The son of two Israeli immigrants, Ori was born outside Boston and grew up in Montgomery County’s Upper Dublin, comfortably middle-class. (His sister, a stay-at-home mom, still lives there.) His parents, now retired, were chemists who had moved from academia to corporate work. In high school, Ori says, he made straights C’s. According to his mother, Penina, he thought he was too smart to study, and spent all his free time running the Philadelphia chapter of the B’nai B’rith Youth Organization.

Of the 11 colleges he applied to, Temple was the only one that accepted him. But there, he found his calling, graduating summa cum laude in 2007 and triple-majoring in economics, risk management and actuarial science. A little more than a year later, after a stint as an actuary in Princeton, he founded OCF, which serves at once as developer, broker and real estate agency. Ori claims Point Breeze was all he could afford, but his college buddy Joe Milicia thinks he chose the neighborhood because “hethought it could be good” and because “he wanted to prove people wrong.”

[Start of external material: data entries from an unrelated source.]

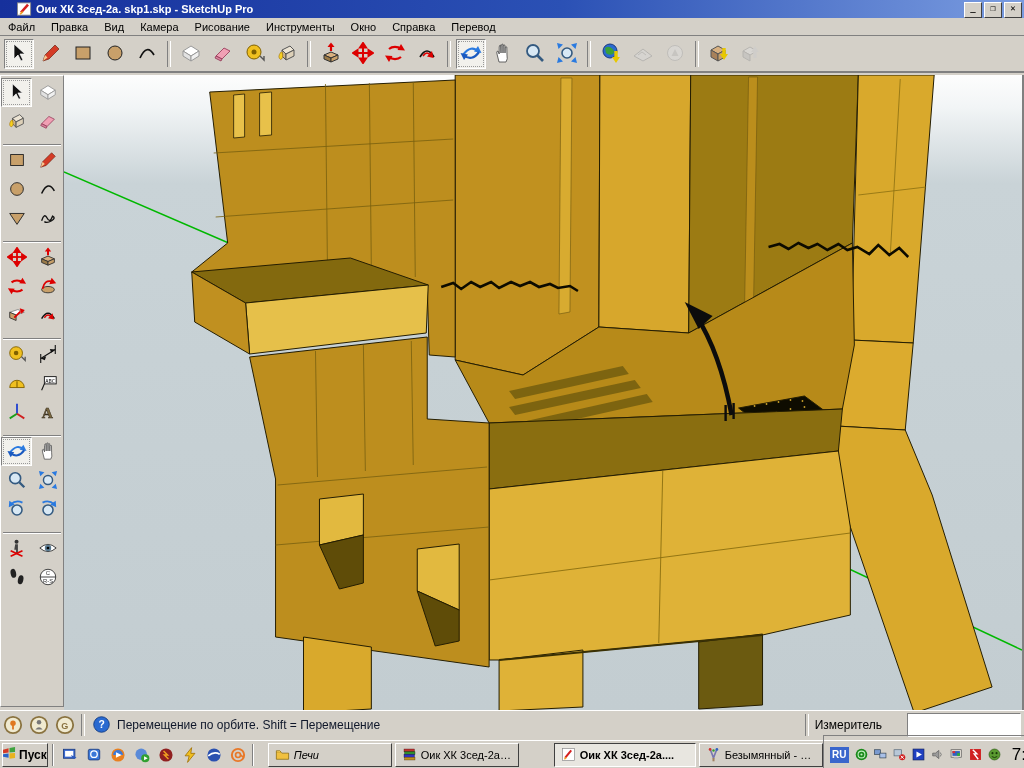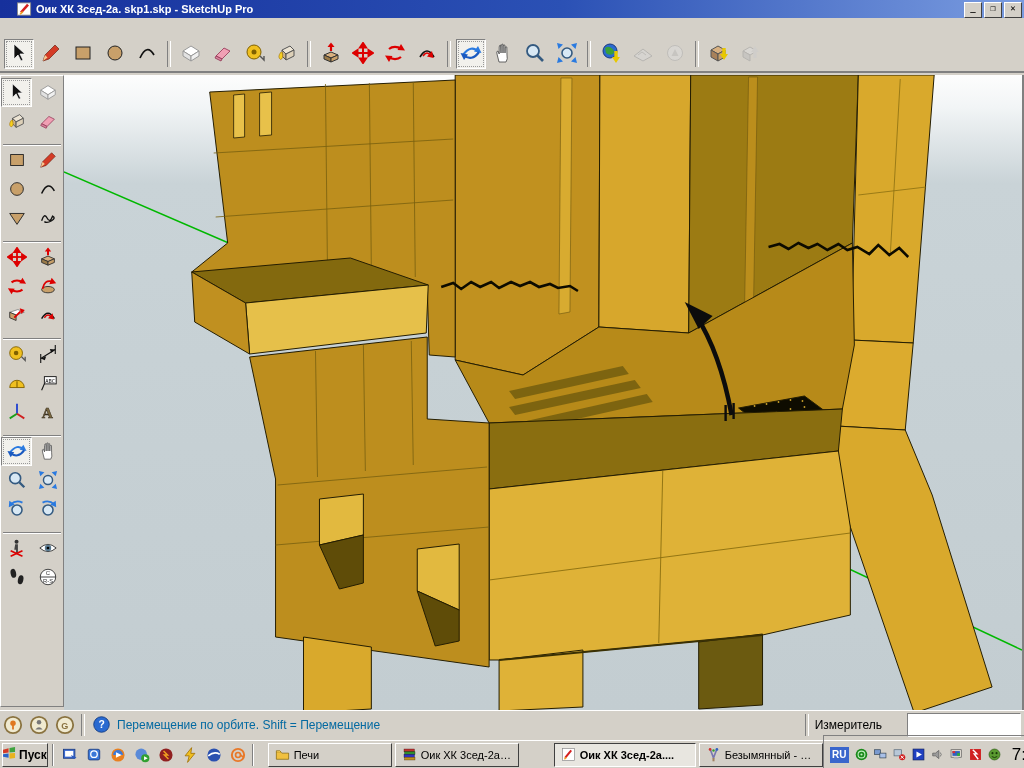--- a/index.html
+++ b/index.html
@@ -33,21 +33,21 @@
     display:flex;flex-wrap:wrap;align-content:flex-start;padding-top:2px;}
   .pal-btn{width:29px;height:27px;display:flex;align-items:center;justify-content:center;border:1px solid transparent;}
   .pal-btn.pressed{background:#f2f1ec;border-color:#808080 #fff #fff #808080;outline:1px dotted #999;outline-offset:-3px;}
   .pal-sep{width:58px;height:7px;margin:1px 2px;border-bottom:1px solid #808080;box-shadow:0 1px 0 #fff;}
   .viewport{position:absolute;left:64px;top:0;width:958px;height:635px;border-right:2px solid #808080;}
   
   .statusbar{position:absolute;left:0;top:710px;width:1024px;height:28px;background:#d4d0c8;
     border-top:1px solid #fff;display:flex;align-items:center;font-size:12px;box-sizing:border-box;}
   .geo-ic{margin-left:3px;}
   .ssep{width:2px;height:22px;margin:0 6px;border-left:1px solid #808080;border-right:1px solid #fff;}
-  .hint{color:#0369a1;margin-left:6px;}
+  .hint{color:#0f172a;margin-left:6px;}
   .measure-wrap{margin-left:auto;display:flex;align-items:center;}
   .measure-label{margin-right:25px;}
   .measure-input{width:108px;height:20px;background:#fff;border:1px solid;
     border-color:#808080 #fff #fff #808080;margin-right:3px;font-size:12px;}
   
   .taskbar{position:absolute;left:0;top:740px;width:1024px;height:28px;background:#d4d0c8;
     border-top:1px solid #fff;display:flex;align-items:center;box-sizing:border-box;}
   .start-btn{width:58px;height:22px;margin-left:2px;background:#d4d0c8;border:1px solid;
     border-color:#fff #404040 #404040 #fff;display:flex;align-items:center;justify-content:center;
     font-weight:bold;font-size:12px;gap:3px;}
@@ -79,20 +79,31 @@
         </svg>
     </span>
     <span>Оик ХК 3сед-2а. skp1.skp - SketchUp Pro</span>
     <span class="tbtns">
       <span class="tbtn">_</span>
       <span class="tbtn">❐</span>
       <span class="tbtn">✕</span>
     </span>
   </div>
 
+  <div class="menubar" id="menubar">
+      <span class="menu-item">Файл</span>
+      <span class="menu-item">Правка</span>
+      <span class="menu-item">Вид</span>
+      <span class="menu-item">Камера</span>
+      <span class="menu-item">Рисование</span>
+      <span class="menu-item">Инструменты</span>
+      <span class="menu-item">Окно</span>
+      <span class="menu-item">Справка</span>
+      <span class="menu-item">Перевод</span>
+    </div>
 
   <div class="toolbar" id="toolbar">
       <span class="tool-btn pressed">
         <span><svg viewBox="0 0 22 22" width="22" height="22">
             <polygon points="6,2 6,17 10,13 13,19 15,18 12,12 17,12" fill="#111" stroke="#fff" stroke-width="0.7"></polygon>
           </svg></span>
       </span>
       <span class="tool-btn">
         <span><svg viewBox="0 0 22 22" width="22" height="22">
             <polygon points="3,19 5,13 15,3 19,7 9,17" fill="#d43b26" stroke="#5a1405" stroke-width="0.6"></polygon>
@@ -690,21 +701,21 @@
       </div>
     <span class="qsep"></span>
     <div class="tasks" id="tasks">
         <div class="task-btn" style="width: 110px;">
           <span style="flex:0 0 auto;display:flex;">
             <svg viewBox="0 0 22 22" width="15" height="15">
               <path d="M2,7 L8,7 10,9 20,9 20,18 2,18 Z" fill="#f0c040" stroke="#806000"></path>
               <path d="M2,7 L2,5.5 7,5.5 9,7.5" fill="#ffd860" stroke="#806000"></path>
             </svg>
           </span>
-          <span style="overflow:hidden;text-overflow:ellipsis;">Печи</span>
+          <span style="overflow:hidden;text-overflow:ellipsis;font-style:italic;">Печи</span>
         </div>
         <div class="task-btn" style="width: 110px;">
           <span style="flex:0 0 auto;display:flex;">
             <svg viewBox="0 0 22 22" width="15" height="15">
               <rect x="3" y="3" width="15" height="4" fill="#c03030" stroke="#601010" stroke-width="0.7"></rect>
               <rect x="4" y="7" width="15" height="4" fill="#309030" stroke="#104010" stroke-width="0.7"></rect>
               <rect x="3" y="11" width="15" height="4" fill="#3030c0" stroke="#101060" stroke-width="0.7"></rect>
               <rect x="4" y="15" width="15" height="4" fill="#c09020" stroke="#604010" stroke-width="0.7"></rect>
             </svg>
           </span>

Despite Ori’s success, part of him still feels like the C-student kid of a couple of Ph.D.’s: “For them, real estate was always a sideshow until I became a doctor or an attorney,” he says.

Ori is acutely aware that his own parents grew up poorer than he did. (They also didn’t eat Omaha Steaks brand hamburgers in college, as Milicia fondly recalls Ori doing). Indeed, though the 20-odd Birthright trips he’s led in Israel speak to a deep affinity for his heritage, Ori bristles at the notion that his identity as “the Jewish kid from the suburbs” could possibly be relevant in the here-and-now.

“Listen,” he cuts me off atone point, after I’ve asked one too many questions about racial politics. “I’ve declined more interviews than I’ve accepted. And by more I mean, like, 20 to 1.” (Ori is prone to hyperbole.)

Why?

“It’s so easy for every reporter to get their soundbite. Every single reporter that’s ever covered me in Point Breeze has talked about the dead dog on our doorstep.”

What?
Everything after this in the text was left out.